Copy exactly the lines of the data below that run from the line holding "delivery date: 2016-01-01 -> 2016-01-04" through the line holding "total: 668.04 -> 382.30", both ends included.

:: DATA FOR THE TASK ::

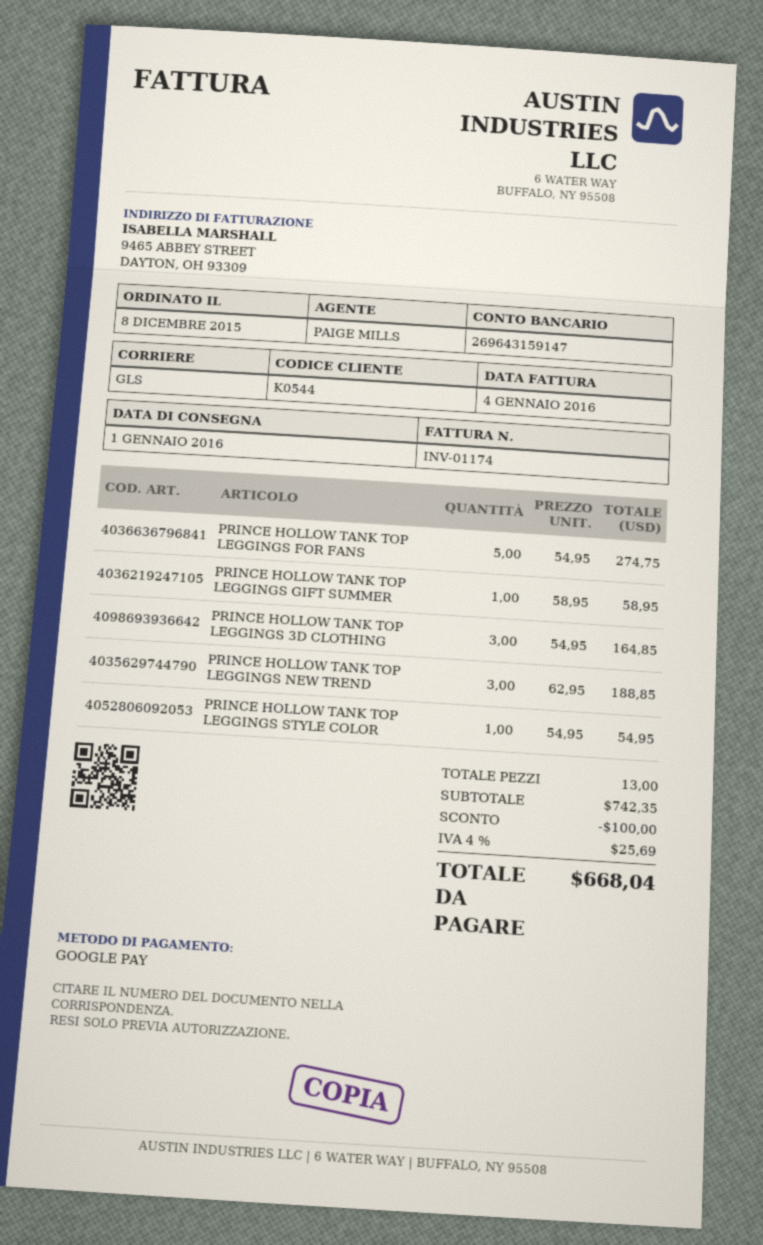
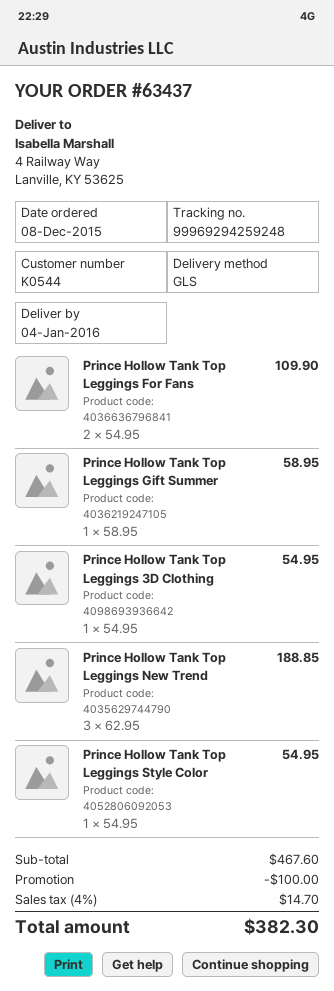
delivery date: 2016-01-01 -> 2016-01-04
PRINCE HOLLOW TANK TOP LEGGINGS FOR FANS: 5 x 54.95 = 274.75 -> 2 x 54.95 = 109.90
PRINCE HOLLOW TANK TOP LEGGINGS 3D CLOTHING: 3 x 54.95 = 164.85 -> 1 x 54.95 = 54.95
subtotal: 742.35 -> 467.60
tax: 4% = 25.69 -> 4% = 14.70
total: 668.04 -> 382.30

:::
:: DATA FOR THE TASK ::

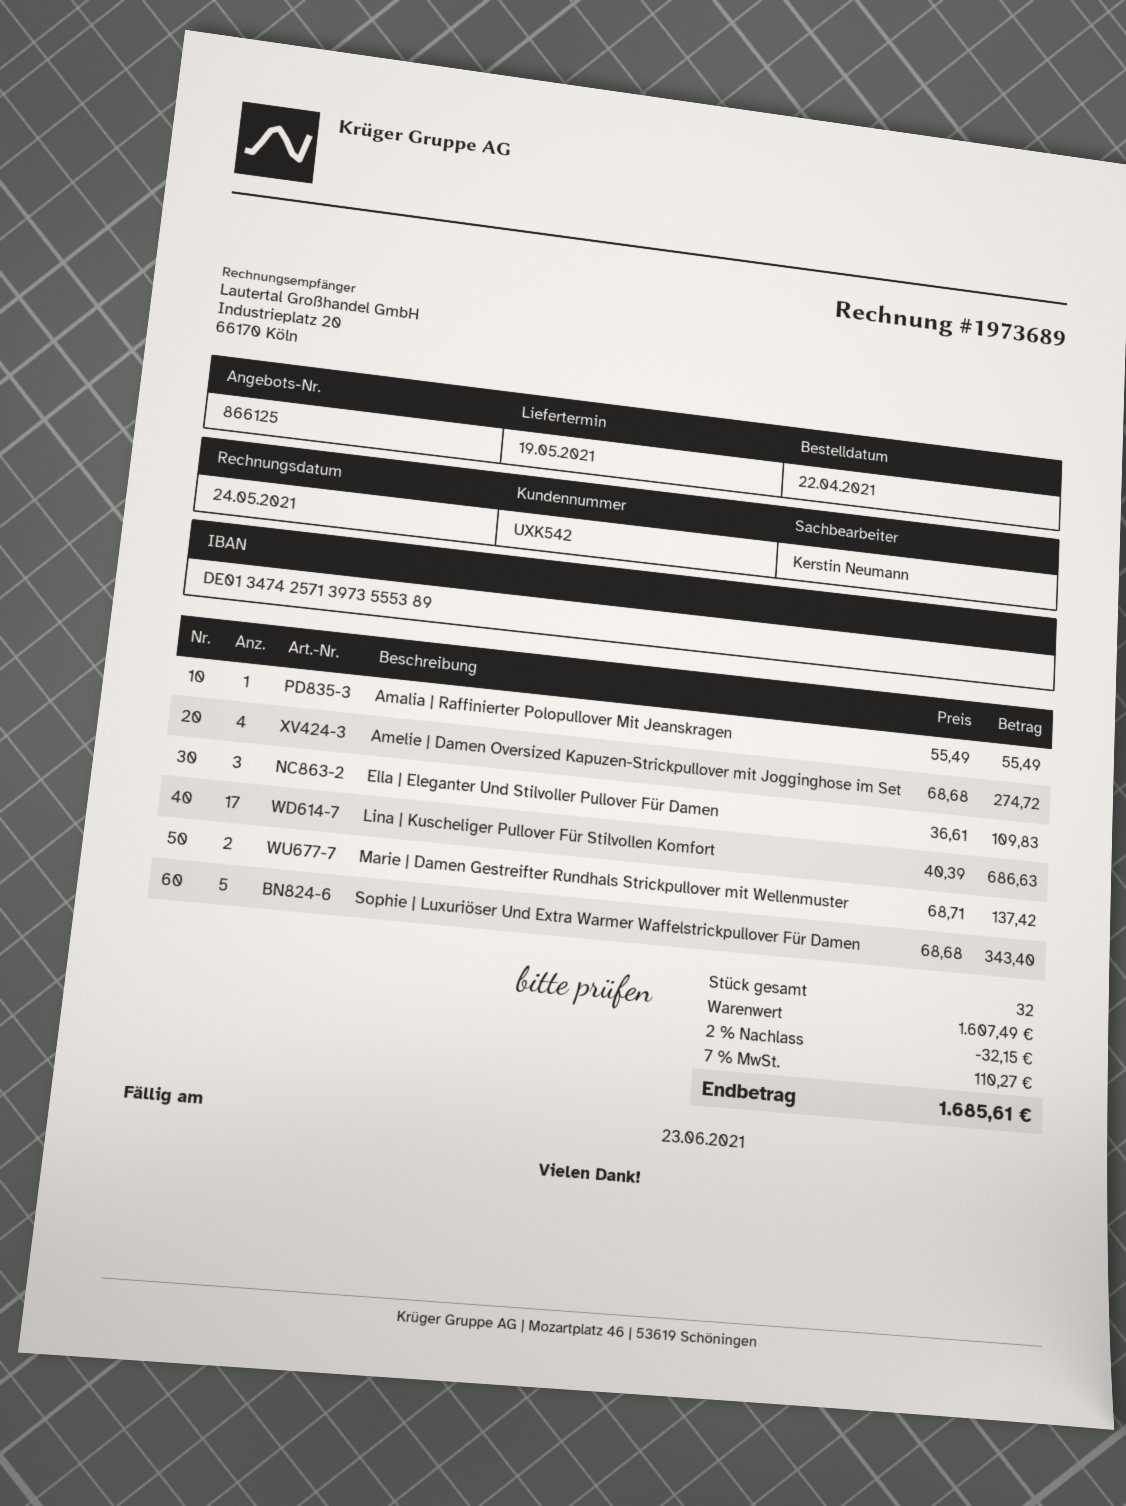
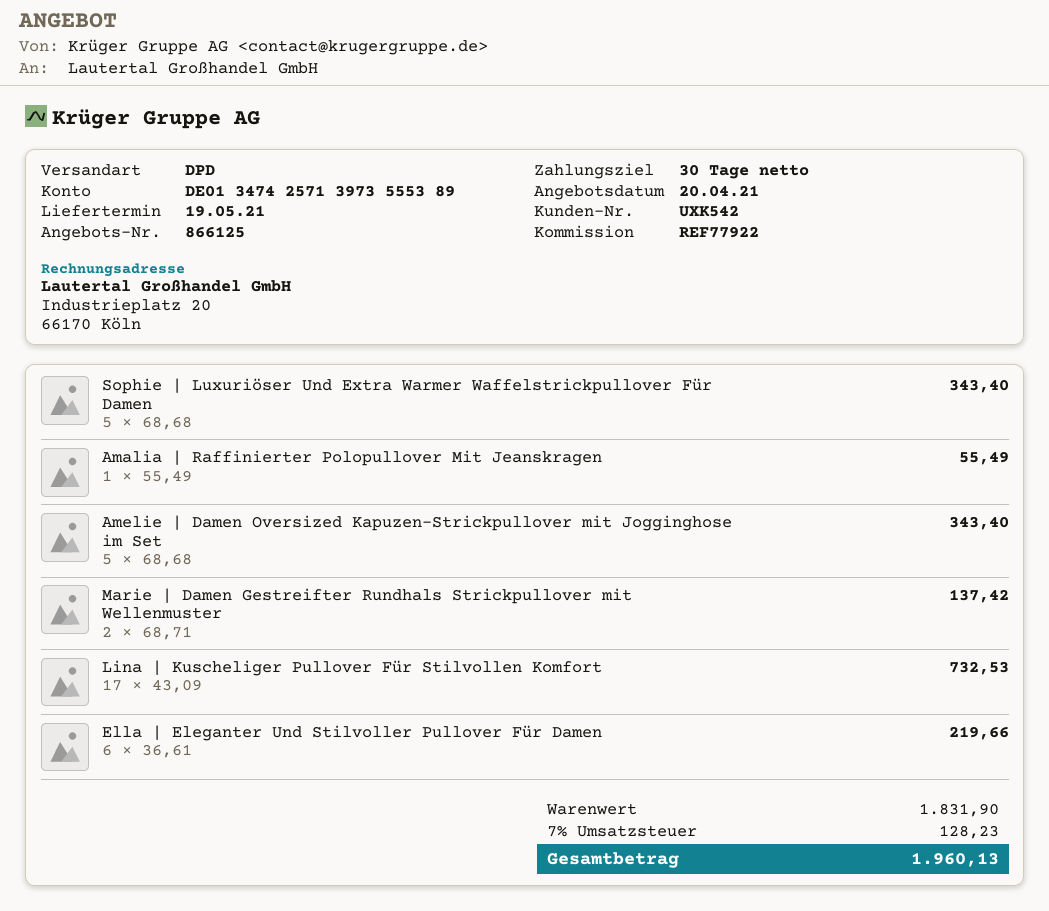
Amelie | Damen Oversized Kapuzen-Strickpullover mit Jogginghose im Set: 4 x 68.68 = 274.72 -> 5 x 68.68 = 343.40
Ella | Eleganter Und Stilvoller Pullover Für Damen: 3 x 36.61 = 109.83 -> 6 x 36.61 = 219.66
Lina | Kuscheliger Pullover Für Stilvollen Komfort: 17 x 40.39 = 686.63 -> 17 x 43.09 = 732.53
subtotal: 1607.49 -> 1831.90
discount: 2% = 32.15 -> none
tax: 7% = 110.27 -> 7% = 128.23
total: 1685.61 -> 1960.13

:::

ANSWER BOX:
delivery date: 2016-01-01 -> 2016-01-04
PRINCE HOLLOW TANK TOP LEGGINGS FOR FANS: 5 x 54.95 = 274.75 -> 2 x 54.95 = 109.90
PRINCE HOLLOW TANK TOP LEGGINGS 3D CLOTHING: 3 x 54.95 = 164.85 -> 1 x 54.95 = 54.95
subtotal: 742.35 -> 467.60
tax: 4% = 25.69 -> 4% = 14.70
total: 668.04 -> 382.30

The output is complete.